Sant’Antonio Abate è una tradizione secolare che, dalla Bassa all’Appennino, ancora oggi viene festeggiata con diverse celebrazioni e riti che affondano le loro radici nella notte dei tempi. In particolare la ricorrenza è molto sentita dagli agricoltori e dagli allevatori: il Santo, infatti, è anche protettore degli animali. 

Una tradizione in cui, non mancano sprazzi di religiosità attenti a ricercare una “valida protezione” nell’incertezza del lavoro dei campi e delle insidie sempre in agguato di chi alla sera, quando chiude la porta di casa, lascia il suo patrimonio tutto fuori. Una lontana tradizione vuole che i partecipanti alla S.Messa accendessero una candela e portassero in Sagrestia un’offerta in onore del Santo: in cambio gli veniva consegnato un panino benedetto e un santino da conservare nella stalla. 

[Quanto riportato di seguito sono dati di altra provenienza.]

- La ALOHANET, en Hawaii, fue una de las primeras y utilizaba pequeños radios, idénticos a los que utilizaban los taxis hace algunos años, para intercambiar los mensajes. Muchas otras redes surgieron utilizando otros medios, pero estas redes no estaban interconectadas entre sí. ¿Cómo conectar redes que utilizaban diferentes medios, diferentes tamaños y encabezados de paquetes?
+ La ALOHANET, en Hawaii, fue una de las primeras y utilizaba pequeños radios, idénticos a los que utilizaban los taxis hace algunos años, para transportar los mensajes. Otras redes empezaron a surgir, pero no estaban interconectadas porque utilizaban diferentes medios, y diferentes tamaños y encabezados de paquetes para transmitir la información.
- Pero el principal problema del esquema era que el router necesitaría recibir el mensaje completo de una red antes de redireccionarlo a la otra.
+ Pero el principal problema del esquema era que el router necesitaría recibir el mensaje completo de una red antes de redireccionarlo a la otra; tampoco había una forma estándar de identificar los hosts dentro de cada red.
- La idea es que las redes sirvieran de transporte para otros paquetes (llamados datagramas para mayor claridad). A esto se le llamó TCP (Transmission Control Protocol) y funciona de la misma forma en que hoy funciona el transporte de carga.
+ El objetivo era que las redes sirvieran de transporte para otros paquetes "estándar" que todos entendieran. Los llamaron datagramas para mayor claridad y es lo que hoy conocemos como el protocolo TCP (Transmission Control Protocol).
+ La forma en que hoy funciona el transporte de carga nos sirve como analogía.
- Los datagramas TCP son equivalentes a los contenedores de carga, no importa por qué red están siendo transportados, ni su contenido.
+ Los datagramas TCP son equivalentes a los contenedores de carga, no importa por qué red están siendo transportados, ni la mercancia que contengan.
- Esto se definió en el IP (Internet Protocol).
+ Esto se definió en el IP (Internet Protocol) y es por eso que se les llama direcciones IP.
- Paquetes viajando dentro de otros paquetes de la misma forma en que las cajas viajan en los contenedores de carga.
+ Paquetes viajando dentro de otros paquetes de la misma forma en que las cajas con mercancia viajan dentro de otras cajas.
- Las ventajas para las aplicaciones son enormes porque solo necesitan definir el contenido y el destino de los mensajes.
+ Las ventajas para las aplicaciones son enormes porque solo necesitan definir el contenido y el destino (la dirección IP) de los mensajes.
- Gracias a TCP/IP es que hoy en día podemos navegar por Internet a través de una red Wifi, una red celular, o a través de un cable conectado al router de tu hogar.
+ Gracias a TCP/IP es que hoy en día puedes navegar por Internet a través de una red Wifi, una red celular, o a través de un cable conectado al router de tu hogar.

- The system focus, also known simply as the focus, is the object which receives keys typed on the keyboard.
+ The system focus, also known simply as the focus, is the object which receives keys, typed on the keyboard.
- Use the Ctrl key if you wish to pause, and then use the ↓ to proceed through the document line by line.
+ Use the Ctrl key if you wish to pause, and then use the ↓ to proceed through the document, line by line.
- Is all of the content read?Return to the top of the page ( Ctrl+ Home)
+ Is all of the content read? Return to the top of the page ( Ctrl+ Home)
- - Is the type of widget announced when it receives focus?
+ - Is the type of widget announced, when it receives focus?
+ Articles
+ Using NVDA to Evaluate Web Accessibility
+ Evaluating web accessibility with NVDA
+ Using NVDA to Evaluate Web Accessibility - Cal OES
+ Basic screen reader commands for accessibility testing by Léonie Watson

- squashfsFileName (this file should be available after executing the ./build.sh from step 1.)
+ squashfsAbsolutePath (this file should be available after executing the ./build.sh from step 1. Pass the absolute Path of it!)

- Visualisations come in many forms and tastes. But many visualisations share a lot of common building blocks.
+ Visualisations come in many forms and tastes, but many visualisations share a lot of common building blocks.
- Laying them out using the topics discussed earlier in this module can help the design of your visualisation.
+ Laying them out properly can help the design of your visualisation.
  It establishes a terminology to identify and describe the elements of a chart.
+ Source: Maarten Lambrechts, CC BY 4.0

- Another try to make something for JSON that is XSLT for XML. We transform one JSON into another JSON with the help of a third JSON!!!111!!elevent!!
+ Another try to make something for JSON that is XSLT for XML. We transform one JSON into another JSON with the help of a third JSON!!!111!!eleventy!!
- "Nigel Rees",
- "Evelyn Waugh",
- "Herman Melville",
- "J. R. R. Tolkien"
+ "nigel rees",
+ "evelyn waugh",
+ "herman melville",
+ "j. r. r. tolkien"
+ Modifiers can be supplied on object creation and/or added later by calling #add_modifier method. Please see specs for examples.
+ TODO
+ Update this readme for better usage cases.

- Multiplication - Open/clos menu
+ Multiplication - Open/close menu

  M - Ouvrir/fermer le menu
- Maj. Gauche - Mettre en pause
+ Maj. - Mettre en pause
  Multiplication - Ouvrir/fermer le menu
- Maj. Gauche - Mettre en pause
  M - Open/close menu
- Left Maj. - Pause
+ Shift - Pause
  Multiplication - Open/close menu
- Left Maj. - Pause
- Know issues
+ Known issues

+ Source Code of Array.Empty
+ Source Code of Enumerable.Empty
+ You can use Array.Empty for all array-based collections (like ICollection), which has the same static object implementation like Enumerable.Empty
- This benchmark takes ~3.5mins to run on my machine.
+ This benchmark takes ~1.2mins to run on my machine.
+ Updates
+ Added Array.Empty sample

Il rituale di Sant’Antonio, però, assume sfumature diverse da paese a paese: a Fidenza, fino a qualche decennio fa, era consuetudine far precedere la festa da un’austera vigilia “in magro” e dalla benedizione delle stalle. Un’usanza, questa, che viene ancora oggi conservata in diversi paesi della montagna e della Bassa, a vocazione prevalentemente agricola. A Berceto la visita del sacerdote era accompagnata da un’offerta, da parte delle famiglie, di uova e salame; mentre nella stalla, oltre agli animali, venivano fatti trovare anche sacchi di grano e crusca affinché fossero benedetti. Proprio il salame era il simbolo gastronomico della festa: si teneva da parte quello migliore, per consumarlo con amici e parenti. 

Agli animali era riservato un trattamento speciale

In altre zone dell’Appennino, tra cui Varano de’ Melegari e Bore, la lettiera degli animali veniva fatta non con la paglia, ma con il fieno e i contadini andavano nella stalla vestiti come i giorni di festa. Vi era, poi, la credenza che – nella notte di Sant’Antonio – gli animali parlassero: il 17 gennaio nelle stalle vi era il trattamento migliore, con il fieno più buono; la luce accesa nella notte. Inoltre non si accendeva il forno in casa e nessun animale da cortile veniva ucciso. 

Felino vi era l’usanza di portare in Chiesa il sale, la farina, la crusca e la melica per la benedizione: la farina benedetta era poi sciolta nell’acqua e data da mangiare alle bestie nella stalla. La tradizione dei panini benedetti era ancora in vigore (e in qualche paese la è tutt’ora) in molte zone: da Vianino a Collecchio fino a Castrignano. Qui protagonisti erano i ragazzi che, già una settimana prima della ricorrenza, bussavano di casa in casa per chiedere “un po’ di farina per i panini di Sant’Antonio“. A Borgotaro il sale benedetto il giorno di Sant’Antonio era somministrato agli animali in caso di malattia e la sera della Vigilia di Natale. 

Una tradizione che, ancora oggi, è invariata è quella della benedizione degli animali, che vengono portati fin sul sagrato della Chiesa: parliamo di animali più piccoli, come cani e gatti, ma anche di asinicavalli e mucche. Anche in città si mantiene la benedizione degli animali, nella chiesa di via Repubblica intitolata proprio a Sant’Antonio: nel 1691 vi parteciparono anche i 250 cavalli di Ranuccio II Farnese. Sant’Antonio, infine, porta con sé anche la magia dei proverbi e dei modi di dire in dialetto parmigiano: due, in particolare, i più famosi: “Sant’Antoni da la barba bianca s’èn piova, la neva l’an manca” (Sant’Antonio dalla barba bianca, se non piove la neve non manca) e Sant’Antoni da la gran ferdura. San Lorens da la gran caldura. Vòn e l’ater poch al dura” (A Sant’Antonio il gran freddo. A San Lorenzo il gran caldo. Uno e l’altro poco durano).